Add pipeline to populate import source user missing details (!163216) · Merge requests · GitLab.org / GitLab

Rodrigo Tomonari requested to merge rodrigo/integrate-improved-user-mapping-in-direct-transfer-6 into master Aug 19, 2024

What does this MR do and why?

Introduce a new pipeline in Direct Transfer to populate the source_name and source_username for the Import::SourceUser records created without them. Additionally, the pipeline updates the associated placeholder user's name and username.

The new pipeline retrieves user details in batches of 100 users via the GraphQL API. After fetching the details, it updates the Import::SourceUser record and the placeholder user using the same creation patterns.

For context, for contributions associated with non-members, Import::SourceUser records are created without name and username because the information aren't present in the NDJSON files that are imported. For contributions associated with members, that isn't a problem, because Import::SourceUser records for members are created in the MembersPipeline, which has access to the user name and username.

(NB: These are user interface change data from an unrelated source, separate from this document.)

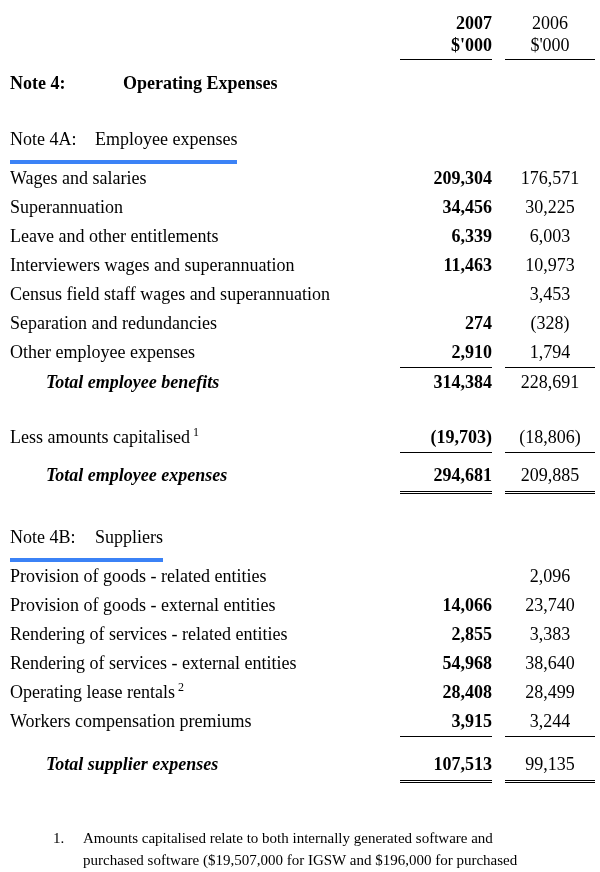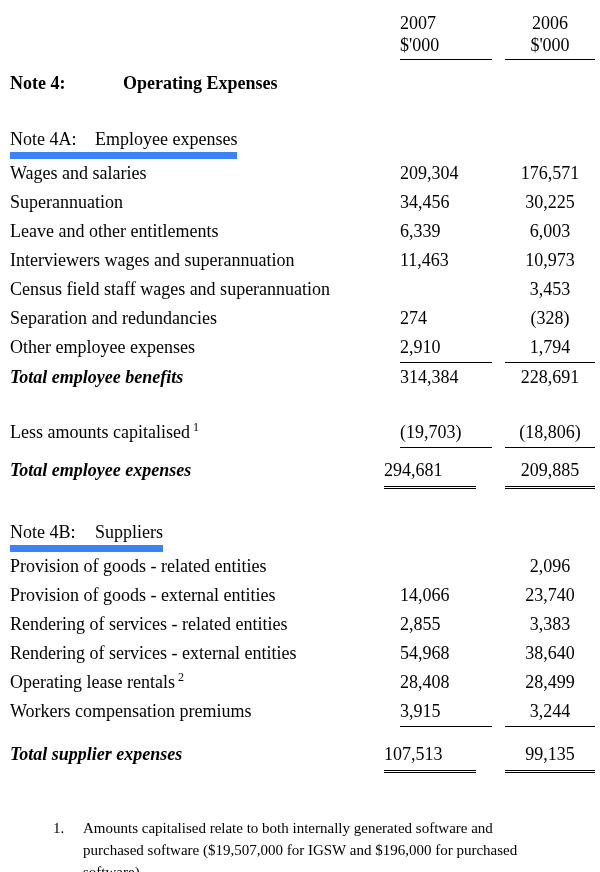"2007" .v1 { font-weight: normal -> bold; text-align: left -> right }
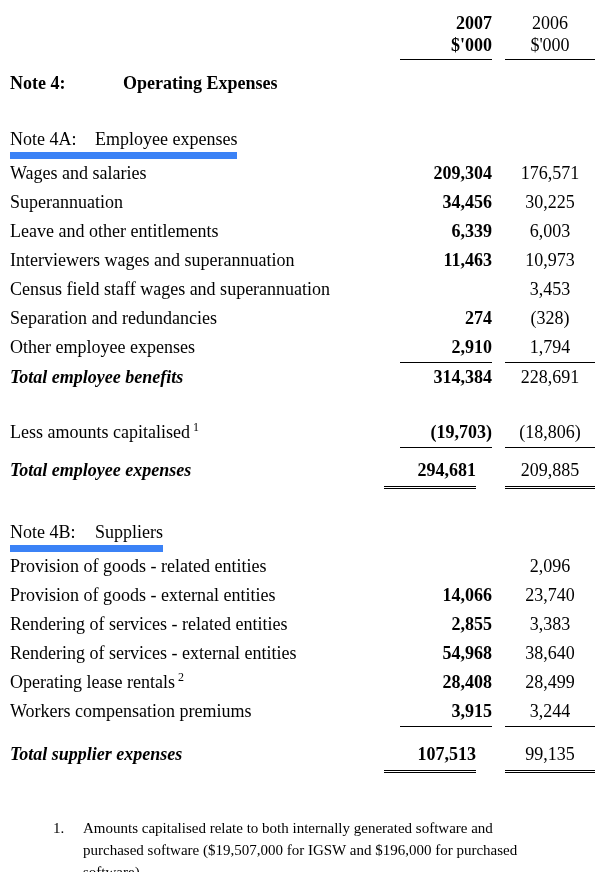"Note 4A:" .sec-head .wrap { border-bottom: 7px solid #3b82f6 -> 4px solid #3b82f6; padding-bottom: 1px -> 9px }
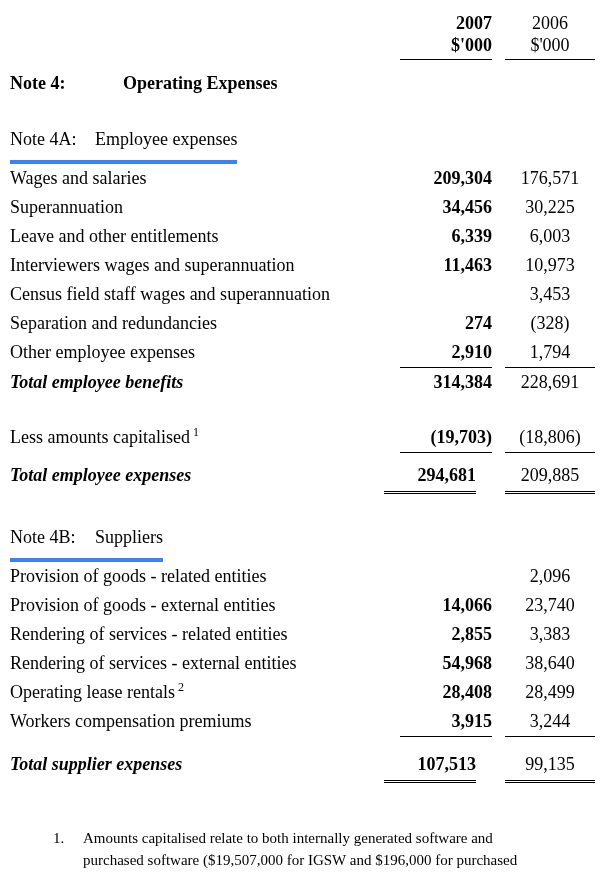"Total employee benefits" .total-lbl { margin-left: none -> 36px }
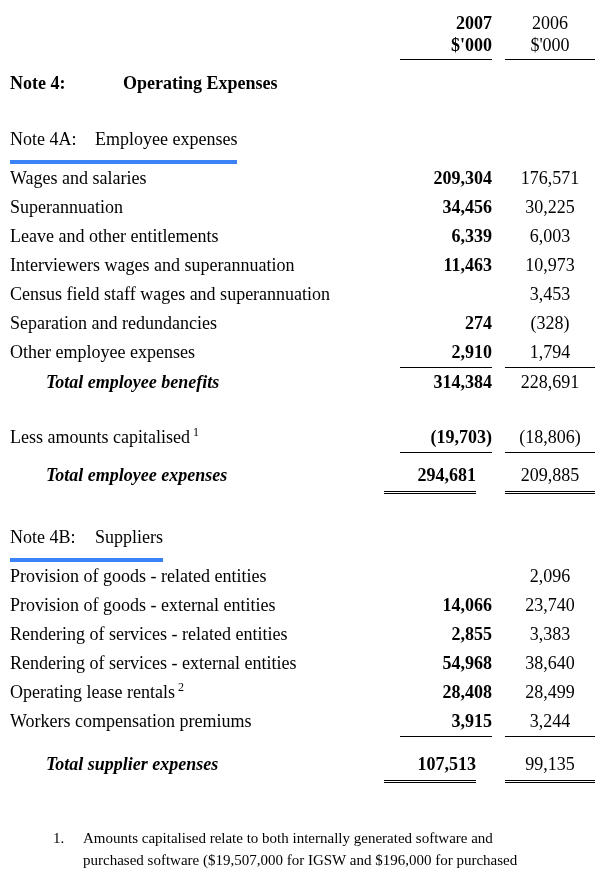"Total employee expenses" .totalrow { gap: 16px -> none }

The pipeline does not utilize the user_contributions relation introduced in #454522 (closed) because the new relation is still behind a feature flag, making it unavailable in source instances. I created #480245 to roll out the relation, which will later allow us to create a new pipeline that uses the new relation.

Related to: #443557 (closed)

MR acceptance checklist

Please evaluate this MR against the MR acceptance checklist. It helps you analyze changes to reduce risks in quality, performance, reliability, security, and maintainability.

Screenshots or screen recordings

Screenshots are required for UI changes, and strongly recommended for all other merge requests.

Before	After

How to set up and validate locally

Enable the feature flags: importer_user_mapping and bulk_import_importer_user_mapping

Feature.enable(:importer_user_mapping)
Feature.enable(:bulk_import_importer_user_mapping)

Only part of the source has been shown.